只今、ヤマイキ勉強中。慎重にやれば早くしろと言われるし、急ぐと正確にしろと言われるし・・・。






さて、枝の絡みは?
かかり木の処理、「ダルマ落とし」
教科書には載らない現場の常識。)




 今回、記録専門のスタッフを確保できなかったため、写真が少なく残念です。
懇親会は毎度のことですがスタッフも飲みたいし、話したいし、仕事はあるし、どうしても写真が撮れないんですよね。
 以後、ご参加いただいた方々のアンケート結果、感想などなど掲載準備中です。追々アップしていきますので、辛抱強くお付合いいただければ幸いです。

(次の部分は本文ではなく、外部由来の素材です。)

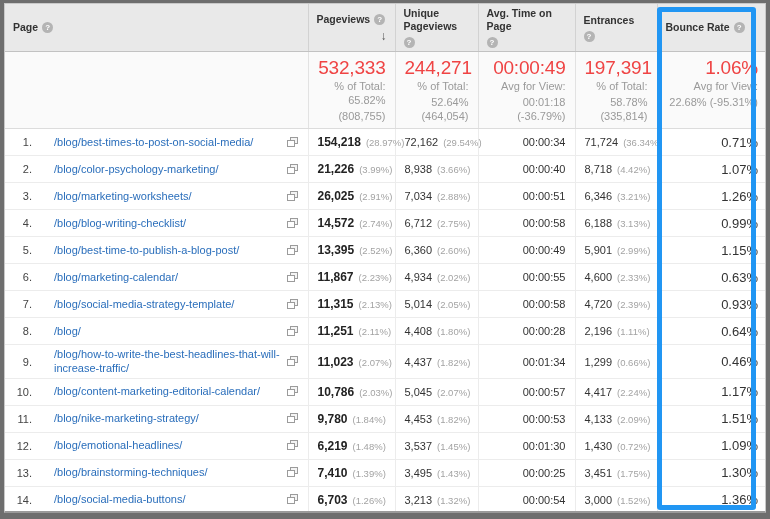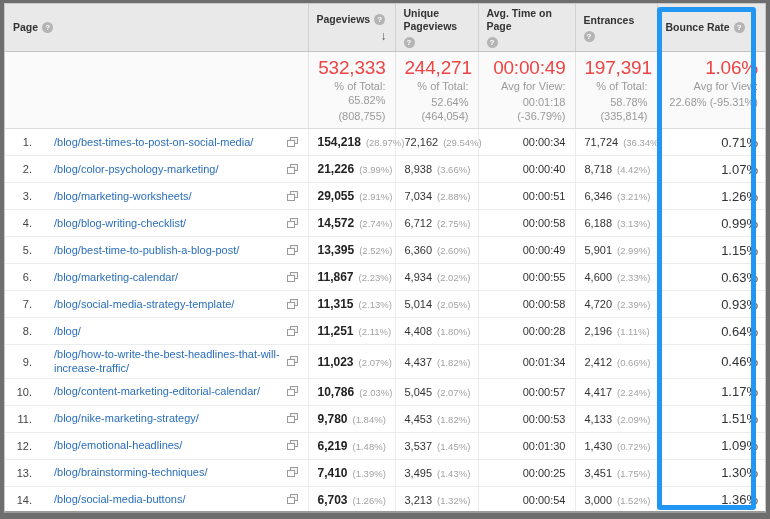--- a/index.html
+++ b/index.html
@@ -288,21 +288,21 @@
           <td class="page-cell">
             <div class="page-wrap">
               <span class="rank">3.</span>
               <a class="page-link" href="#">/blog/marketing-worksheets/</a>
               <span class="win-icon">
                 <i class="back"></i>
                 <i class="front"></i>
               </span>
             </div>
           </td>
-          <td class="num"><span class="val-b">29,055</span><span class="val-p">(2.91%)</span></td>
+          <td class="num"><span class="val-b">26,025</span><span class="val-p">(2.91%)</span></td>
           <td class="num"><span class="val-plain">7,034</span><span class="val-p">(2.88%)</span></td>
           <td class="num"><span class="val-plain">00:00:51</span></td>
           <td class="num"><span class="val-plain">6,346</span><span class="val-p">(3.21%)</span></td>
           <td class="num"><span class="val-br">1.26%</span></td>
         </tr>
         <tr>
           <td class="page-cell">
             <div class="page-wrap">
               <span class="rank">4.</span>
               <a class="page-link" href="#">/blog/blog-writing-checklist/</a>
@@ -393,21 +393,21 @@
               <a class="page-link" href="#">/blog/how-to-write-the-best-headlines-that-will-increase-traffic/</a>
               <span class="win-icon">
                 <i class="back"></i>
                 <i class="front"></i>
               </span>
             </div>
           </td>
           <td class="num"><span class="val-b">11,023</span><span class="val-p">(2.07%)</span></td>
           <td class="num"><span class="val-plain">4,437</span><span class="val-p">(1.82%)</span></td>
           <td class="num"><span class="val-plain">00:01:34</span></td>
-          <td class="num"><span class="val-plain">2,412</span><span class="val-p">(0.66%)</span></td>
+          <td class="num"><span class="val-plain">1,299</span><span class="val-p">(0.66%)</span></td>
           <td class="num"><span class="val-br">0.46%</span></td>
         </tr>
         <tr>
           <td class="page-cell">
             <div class="page-wrap">
               <span class="rank">10.</span>
               <a class="page-link" href="#">/blog/content-marketing-editorial-calendar/</a>
               <span class="win-icon">
                 <i class="back"></i>
                 <i class="front"></i>

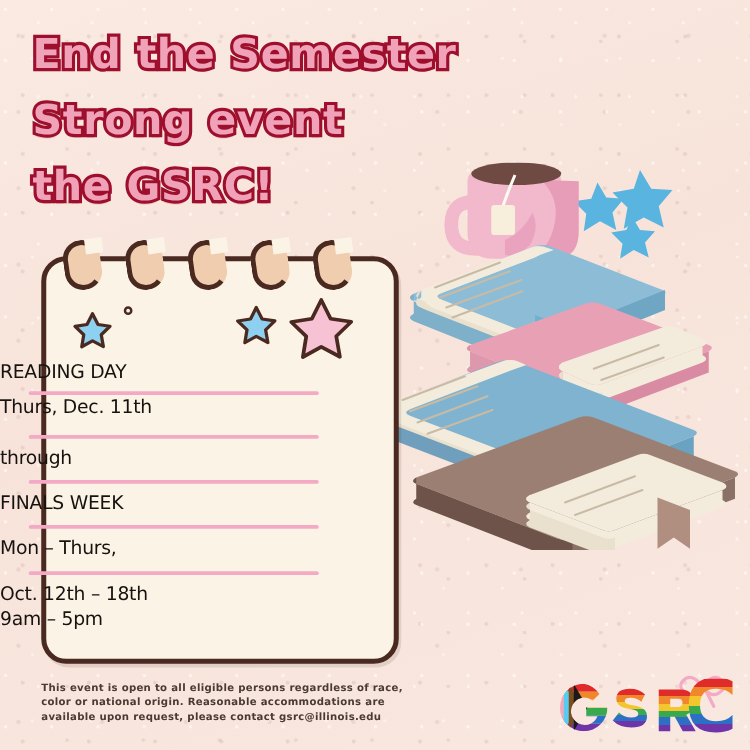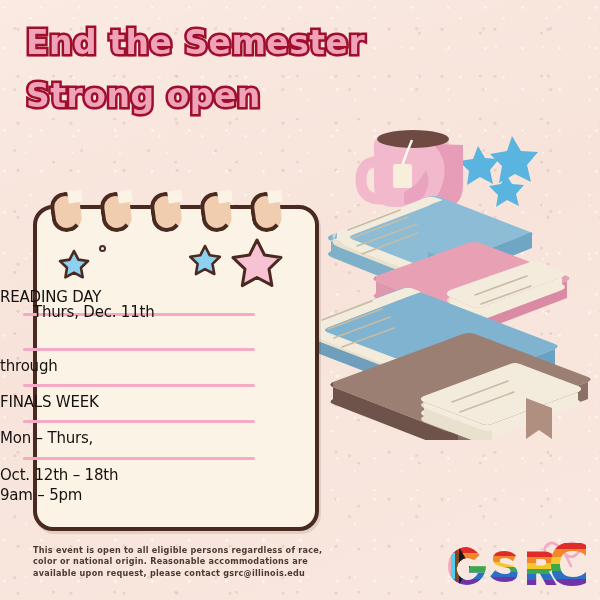--- a/index.html
+++ b/index.html
@@ -103,21 +103,22 @@
   
   #logo{position:absolute;left:443px;top:543px;width:145px;height:46px;}
 </style>
 </head>
 <body>
 
 <div id="poster">
 
   <div class="title">
     <span class="ln">End the Semester</span>
-    <span class="ln">Strong open</span>
+    <span class="ln">Strong event</span>
+    <span class="ln">the GSRC!</span>
   </div>
 
   <div id="art">
     <svg width="300" height="310" viewBox="0 0 300 310">
 
       <g>
         <path d="M212 6 l9 15 17 1 -11 13 4 17 -16 -8 -16 9 3 -17 -12 -12 17 -3 z" fill="#5ab4e0"></path>
       </g>
       <g>
         <path d="M178 16 l7 12 14 1 -9 11 3 14 -13 -7 -13 8 2 -14 -10 -10 14 -2 z" fill="#5ab4e0"></path>
@@ -233,21 +234,21 @@
   <div class="star" style="left:226px;top:237px;">
     <svg width="60" height="58" viewBox="0 0 60 58">
       <path d="M31 3 l7.5 15 16.5 2.4 -12 11.6 2.9 16.4 -14.9 -7.9 -14.7 8.1 2.7 -16.5 -12 -11.5 16.5 -2.6 z" fill="#f7c3d4" stroke="#4a2a20" stroke-width="3" stroke-linejoin="round"></path>
     </svg>
   </div>
 
   <div>
     <div class="np-text" style="top:288px;">READING DAY</div>
     <div class="np-line" style="top:313px;"></div>
 
-    <div class="np-text" style="top:303px;padding-left:33px;">Thurs, Dec. 11th</div>
+    <div class="np-text" style="top:316px;">Thurs, Dec. 11th</div>
     <div class="np-line" style="top:348px;"></div>
 
     <div class="np-text" style="top:357px;">through</div>
     <div class="np-line" style="top:384px;"></div>
 
     <div class="np-text" style="top:393px;">FINALS WEEK</div>
     <div class="np-line" style="top:420px;"></div>
 
     <div class="np-text" style="top:429px;">Mon – Thurs,</div>
     <div class="np-line" style="top:457px;"></div>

 日々の活動の中で頭に来ること、腹の立つこと多々ありますが、Iターン・ミーティングで皆さんにお会いし、「来て良かった」と言っていただけると、またしばらくガンバレます。
林業・中山間地域を取り巻く状況は確実に変わり始めていますが、林政の在り方は「既得権温存」を貫いています。新しい考えや取り組みも、全て既存のシステムを見直すことなく制度・予算化されていきます。現場からみえる世界はいつになったら世間の周知のことにできるのでしょう。失礼、また愚痴ってしまいました。
 皆様、ありがとうございました。
 第4回 林業Iターン・ミーティングでお会いしましょう。